02.N Completion Checklist

  • TPR-02-001 remains resolved in code and is pinned by an IR-quality regression that fails when the wrapper is absent. Done: test_closure_wrapper_sret_no_noundef now uses .expect() instead of if let Some — the test fails if no _ori_partial_* wrapper with sret is emitted.
  • TPR-02-002 remains resolved in code and is pinned by Windows-targeted coverage or equivalent IR verification. Done: seh_indirect_call_with_sret_and_funclet in ir_builder/tests.rs verifies LLVM IR has both "funclet" bundle and sret/noalias on param 0.
  • TPR-02-003 is resolved by a direct regression for the SEH + indirect-sret helper path. Done: Same test (seh_indirect_call_with_sret_and_funclet) pins the call_indirect_with_sret_and_funclet helper with LLVM verification + attribute assertions.

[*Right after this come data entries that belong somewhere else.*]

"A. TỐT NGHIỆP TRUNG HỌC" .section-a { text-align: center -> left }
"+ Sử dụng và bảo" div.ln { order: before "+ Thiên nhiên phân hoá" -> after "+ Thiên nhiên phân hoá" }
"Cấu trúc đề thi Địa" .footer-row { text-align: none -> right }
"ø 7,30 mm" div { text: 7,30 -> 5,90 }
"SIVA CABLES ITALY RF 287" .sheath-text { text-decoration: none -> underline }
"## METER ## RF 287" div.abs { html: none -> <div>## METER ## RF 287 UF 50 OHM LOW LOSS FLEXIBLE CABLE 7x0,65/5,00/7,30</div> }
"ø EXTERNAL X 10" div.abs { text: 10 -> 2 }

  • TPR-02-004 is resolved by splitting closures.rs back under the file-size limit. Done: Extracted generate_closure_wrapper to closure_wrappers.rs (239 lines). closures.rs now 315 lines.
  • TPR-02-005 is resolved by making the wrapper-attribute regression fail if no wrapper is emitted. Done: Same change — .expect() replaces the if let Some guard. All 13,651 tests pass (debug + release).
  • TPR-02-007 is resolved by making the release-path wrapper regression independent of pre-existing debug build artifacts. Done: Removed release fallback from ir_capture_binary() — panics if no debug binary. Removed all 72 silent-skip guards from IR tests. 13,651 tests pass (debug + release).
  • TPR-02-008 is resolved by reconciling Section 02 and overview prose with the current implementation and verification state. Done: Updated Context, 02.1 description, and regression coverage note to reflect resolved state on 2026-03-23.
  • cargo test -p ori_llvm test_trampoline_map_str_identity -- --nocapture passes.
  • cargo test -p ori_llvm test_trampoline_filter_str -- --nocapture passes.
  • cargo test -p ori_llvm test_trampoline_fold_str -- --nocapture passes.
  • cargo test -p ori_llvm test_trampoline_for_each_str -- --nocapture passes.

Exit Criteria: All indirect-sret closure entry points agree on the ABI for large returns, wrapper IR no longer marks hidden sret pointers noundef, Windows/MSVC funclet calls carry the required bundle, and the relevant trampoline and IR-quality tests pass without platform-specific drift.